For Gray and Davis, the collaboration with DCTV was crucial: not only because DCTV enabled them secure funding, but because the station’s ethos meshed with the values of the film and, critically, because many of those involved would have refused to talk to RTÉ.

It also allowed them to make a film that is very different from the typical, presenter-driven (and increasingly personality-driven) documentary style that dominates mainstream broadcasting, from Michael Moore to Montrose: there’s no narrator, the pace is slower, and there is much more room for reflection than the chase for ratings typically allows.

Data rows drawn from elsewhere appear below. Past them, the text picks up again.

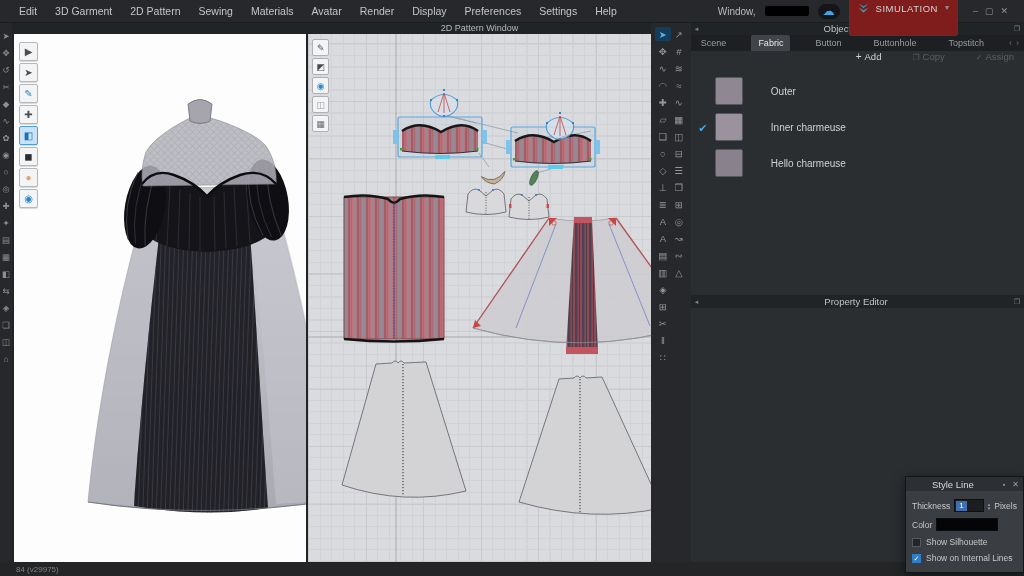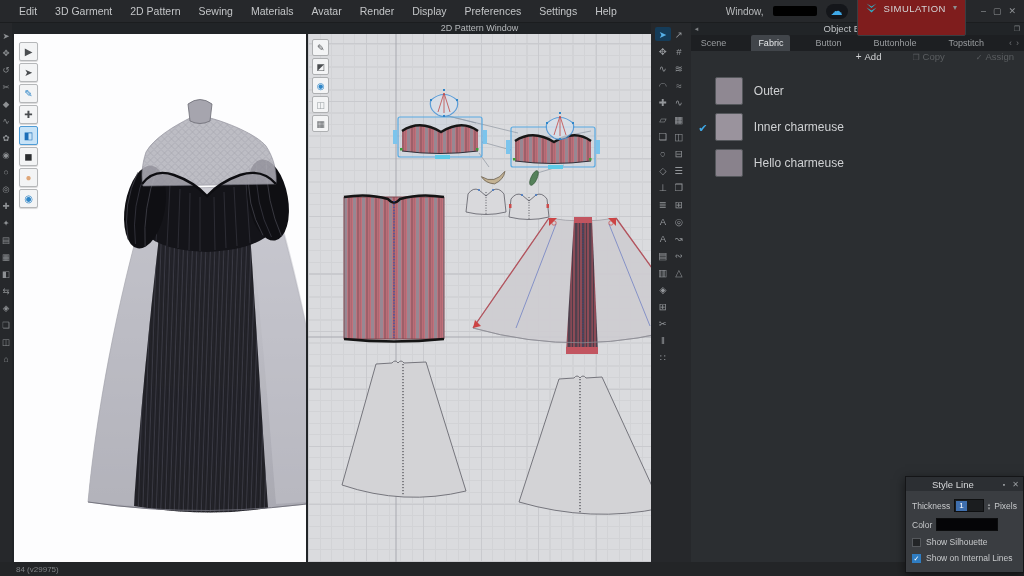"Edit" .menubar { right: 0 -> 8px }
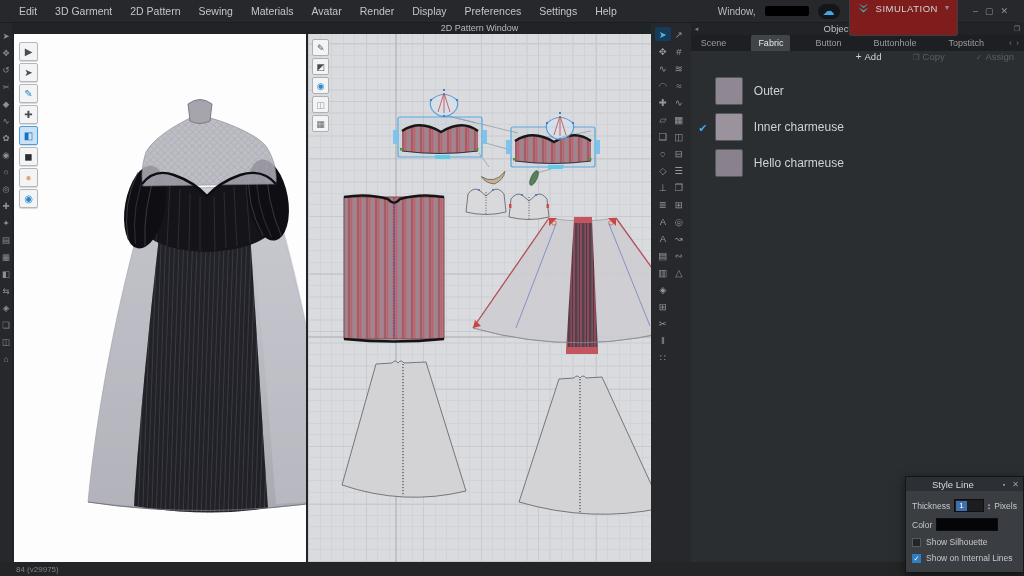"Outer" .fabric-name { font-size: 12px -> 10px; padding-left: 11px -> 28px }
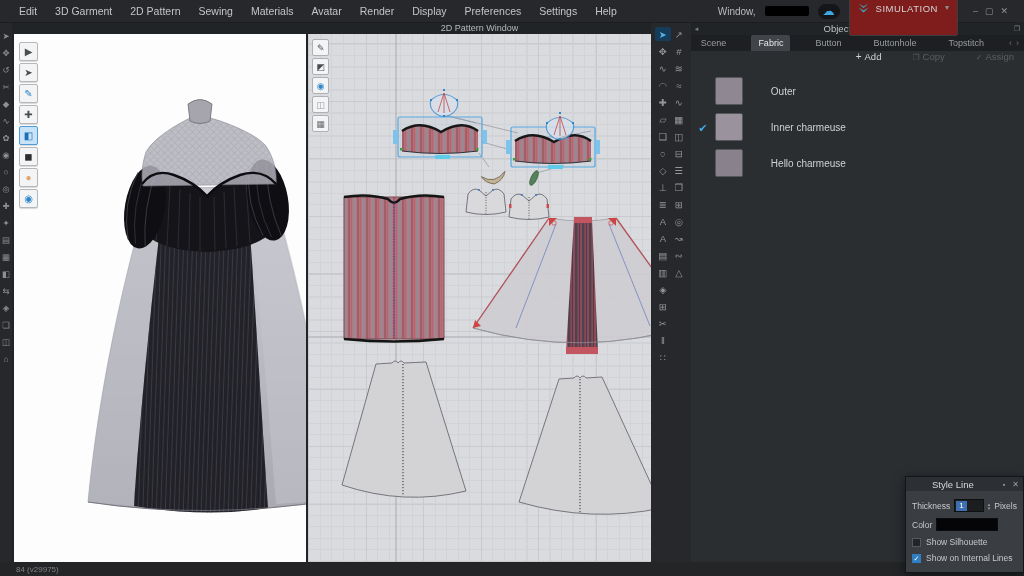"Property Editor" div.panel-header { html: none -> <div> <span></span> <span>Property Editor</span> <span></span> </div> }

Gray was also keen to avoid the current affairs-style documentary – such as the controversial original Today Tonight report – that relies on a supposedly authoritative, neutral voice to narrate the story.

Ironically, perhaps, with “head shops” being burned down and the community development sector undermined by cuts in funding, Meeting Room has acquired an added resonance. It may be an untold story of social history, but it suddenly seems very current.

After Sunday’s festival screening, Davis hopes to organise some community screenings and then tour to international film festivals. And ultimately, of course, “it’d be great to have it on the national broadcaster.”

“That’s the audience I care about most.”

Published in the Irish Independent Review, Saturday, February 20.